Only when the wrath and vengeance of God on his enemies is real can our hearts be moved by forgiveness and love of enemies…One cannot speak the ultimate word before the penultimate.

So these are my reflections. If you struggle to read the Bible then I would encourage you to download the app and give it a go.

I am now 4 days into a new reading plan. Rather than finishing something, it feels like last year was actually the start of something.

10 thoughts on “Actually reading the Bible”

  1. Nice one, I did the same last year and read the ‘as it happened’ chronological one on YouVersion – so refreshing I’m doing it again (though less successfully it has to be said!)


  2. I too am using You Version, I started a through the Old Testament in two years plan which I finished earlier this year, and a through the New Testament in a year completed last year.

    This year, as our church is celebrating 200 years since it opened, we have been asked to read the Bible in a year, so by the end of this year, I will have completed the Bible in two and a half years.

    One of the things I have learned in the dark parts of the Bible, especially in the Old Testament histories, is to ask the question, ‘Where is God in this?’ Sometimes the answer is that God is not there, which is quite telling.

    As for the Jeremiah quote you gave, the context is important, When God said, ‘For I know the plans I have for you,” declares the Lord, “plans to prosper you and not to harm you, plans to give you hope and a future,”‘ he was speaking to people about to go into exile. It was the false prophets who were saying that everything will be OK you will not go into exile, the false prophets were saying the comfortable stuff, Jeremiah was saying that the worst was going to happen, exile, but that God had plans to prosper them in an alien place.

    Without the context of the verse, those who use it for comfort are doing what the false prophets were doing.

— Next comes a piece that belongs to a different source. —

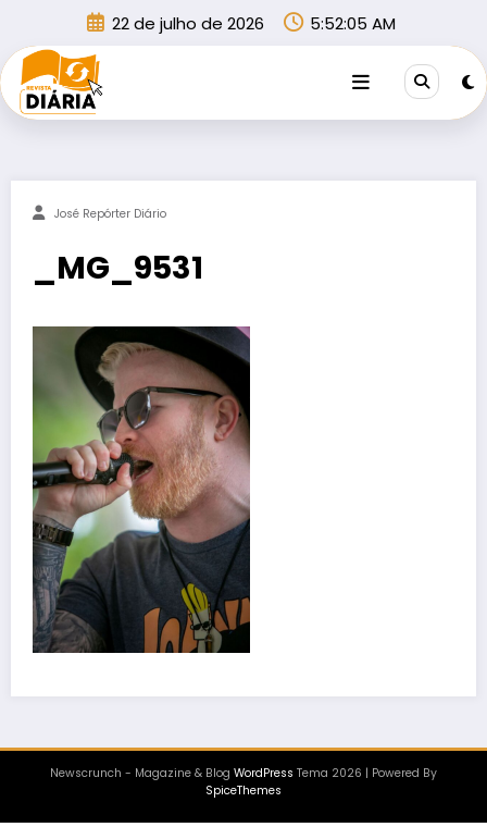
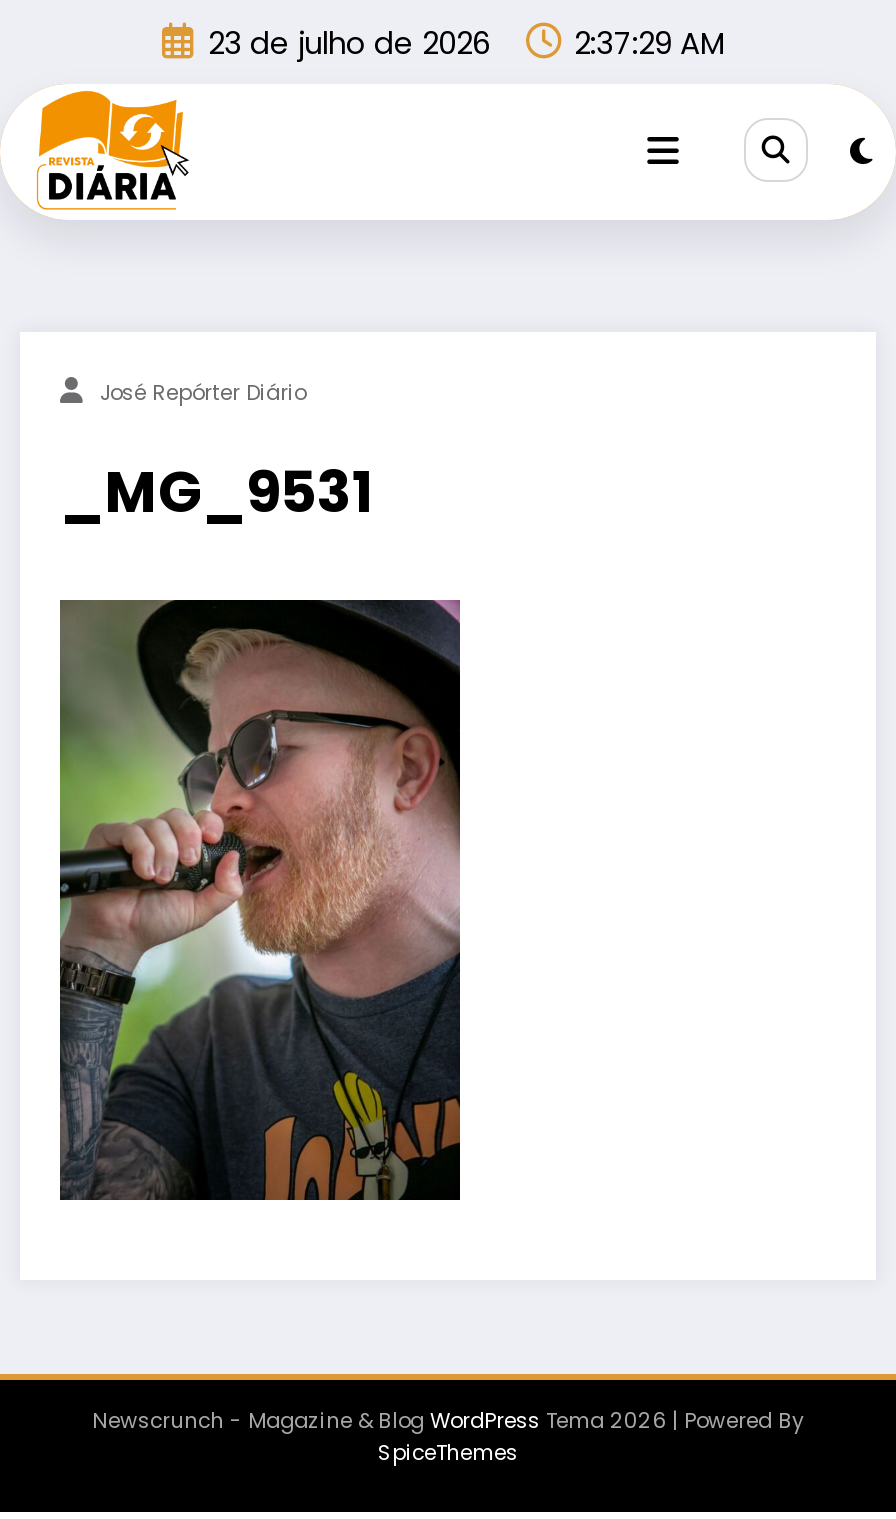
[111,12,264,35] 22 de julho de 2026 -> [208,22,490,64] 23 de julho de 2026
[309,12,395,35] 5:52:05 AM -> [574,22,724,64] 2:37:29 AM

  3. Glad you enjoyed getting through the bible. I liken it to flying over a landscape; there is not time to pick up the details but it really helps to see how it all fits together. I find it helpful to read through the bible one year then spend the next year in detailed reading or studying of single books or shorter passages or even having a rest and just savouring a verse for a few weeks.


  4. Good for you. I’ve read The King James Bible, and I can completely empathize with what you’re saying. There are so many advantages to having read the book. Too many to list.